Le Bruxellois n'est pas tombé de sa chaise en découvrant la prison de Mons. "Je viens de Forest où il n'y avait pas de toilettes dans certaines cellules." Mais cette prison déménagera en 2022 dans le nouvel établissement d'Haren. À Mons, rien de prévu pour le moment. "C'est une légende urbaine cette histoire-là! J'en entends parfois parler, mais je n'ai jamais été mis au courant officiellement d'un projet de remplacement de la prison."

S'il n'est pas tombé de sa chaise, Vincent Spronck reconnait tout de même que "la prison montoise est l'une des pires du pays." Un nouveau bâtiment serait bien nécessaire. "En attendant, la régie des bâtiments tente de faire ce qui est possible. Mais il y a une lourdeur importante des procédures avant de pouvoir lancer les travaux. Nous sommes toujours dans une espèce de bricolage en attendant que ça commence. Et comme c'est très lent à cause des procédures, les priorités peuvent changer en cours de route. On planifie par exemple de réparer telle pièce, mais entretemps, une autre structure lâche. C'est donc difficile d'avoir une politique structurée à long terme."

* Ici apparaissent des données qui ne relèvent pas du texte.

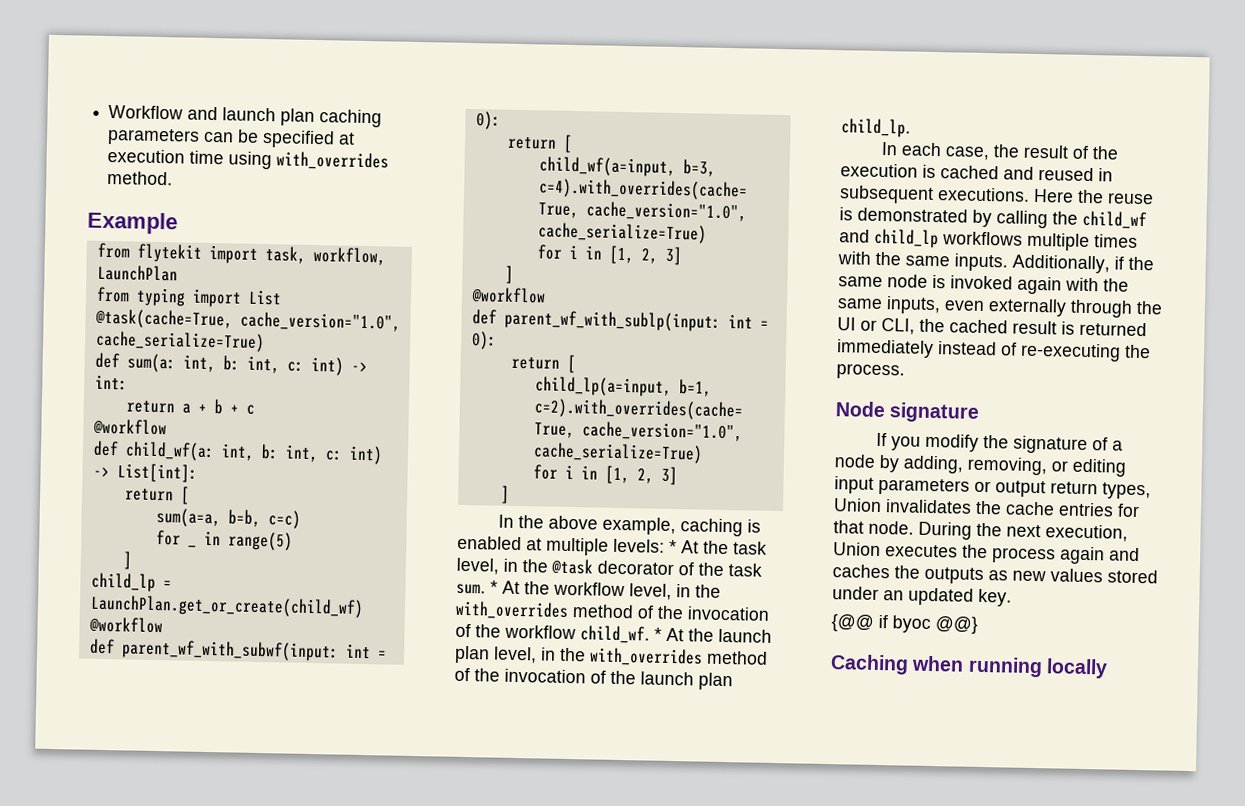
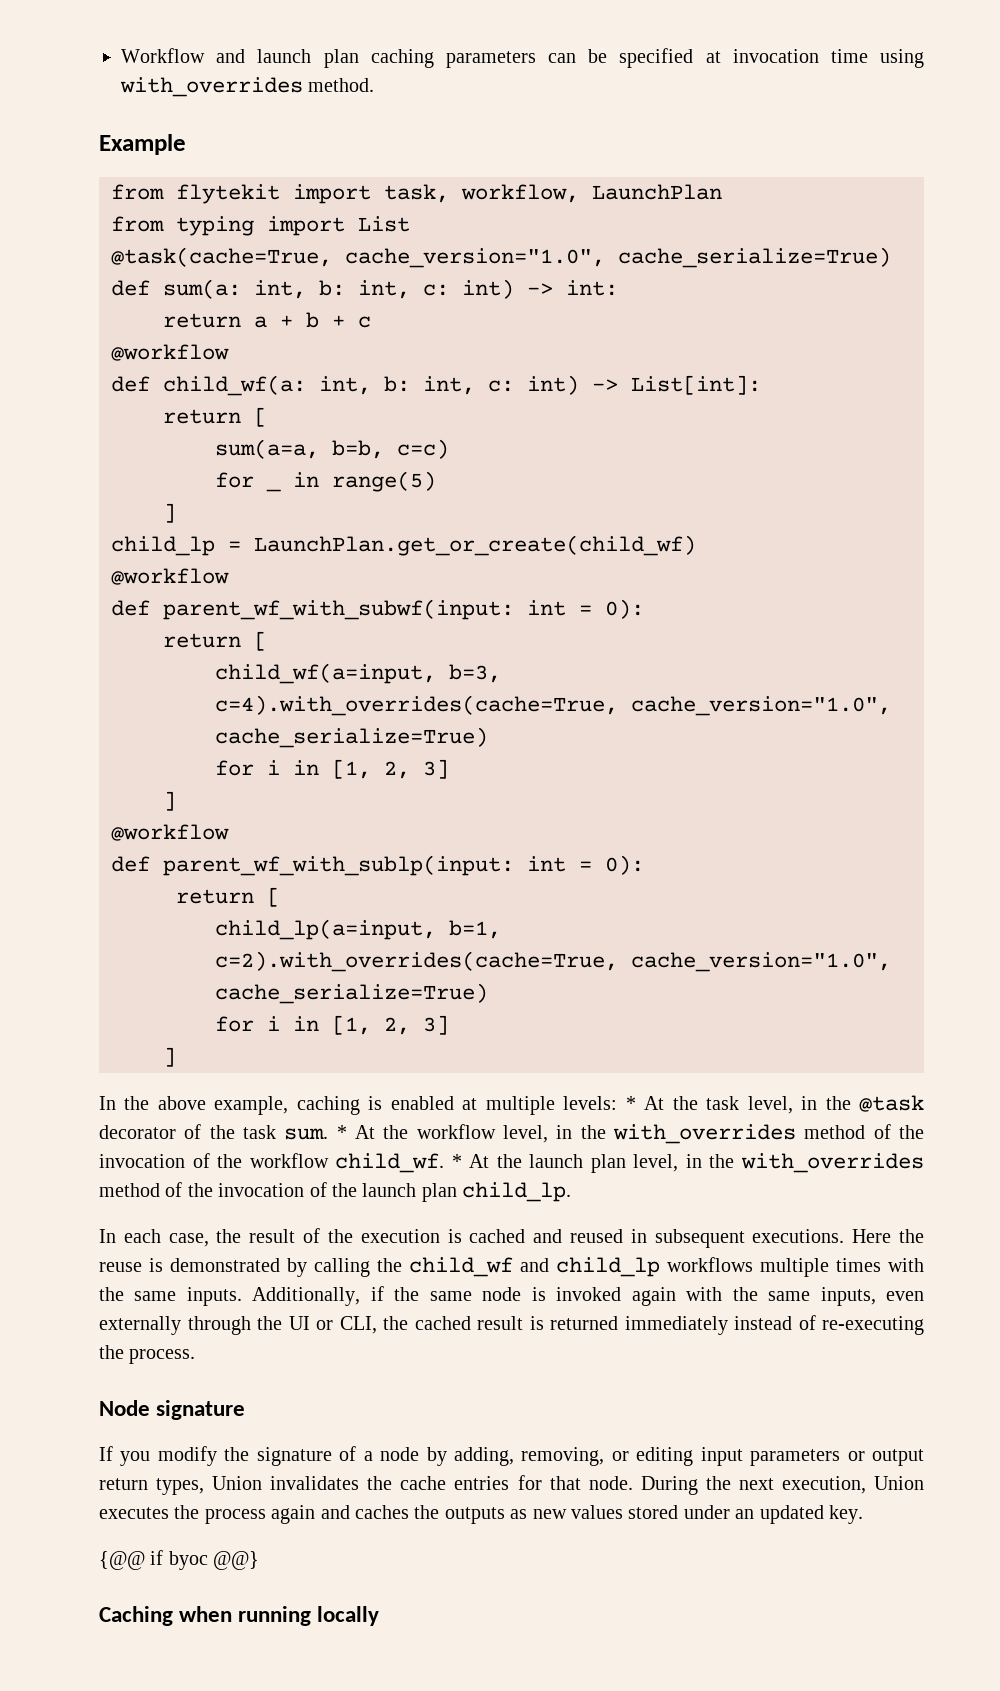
- Workflow and launch plan caching parameters can be specified at execution time using with_overrides method.
+ Workflow and launch plan caching parameters can be specified at invocation time using with_overrides method.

À cela s'ajoutent les punaises et la surpopulation carcérale. Problèmes récurrents à Mons. Mais a priori, on n'est pas près de revoir un arrêté du bourgmestre. La situation s'est en effet améliorée. "Mons a connu au plus haut près de 400 hommes pour 275 places. Cet été, période toujours plus calme, nous étions à 300. On a connu une certaine paix à ce moment-là. Tout est plus facile quand on n'est pas les uns sur les autres. Aujourd'hui, on est 333. Mais 25 cellules sont bloquées, dont certains à cause des punaises. Ça va mieux qu'avant à ce niveau-là, mais ce n'est pas encore réglé. Ça reste donc assez tendu. Et nous sommes inquiets, les détenus condamnés à des peines de moins de trois ans vont rester en prison en attendant une décision du tribunal, alors que certains pouvaient bénéficier d'un bracelet électronique. Ce système va prendre fin et on risque d'avoir un choc de surpopulation."

Heureusement pour Vincent Spronck, ces problèmes sont pour l'heure compensés par une Montoise Touch. "Il y a une forme de bonhomie, c'est une couleur locale. Une sorte de simplicité dans les contacts entre les uns et les autres qui fait que ces difficultés objectives ne se transforment pas en grosses tensions. C'est assez remarquable. Les agents font un boulot qui est loin d'être simple, mais ils ont une certaine habilité pour nouer des contacts avec les détenus. Ça n'empêche pas les incidents et les problèmes individuels. On reste dans une prison évidemment. Mais il y a une écoute et un déminage permanent."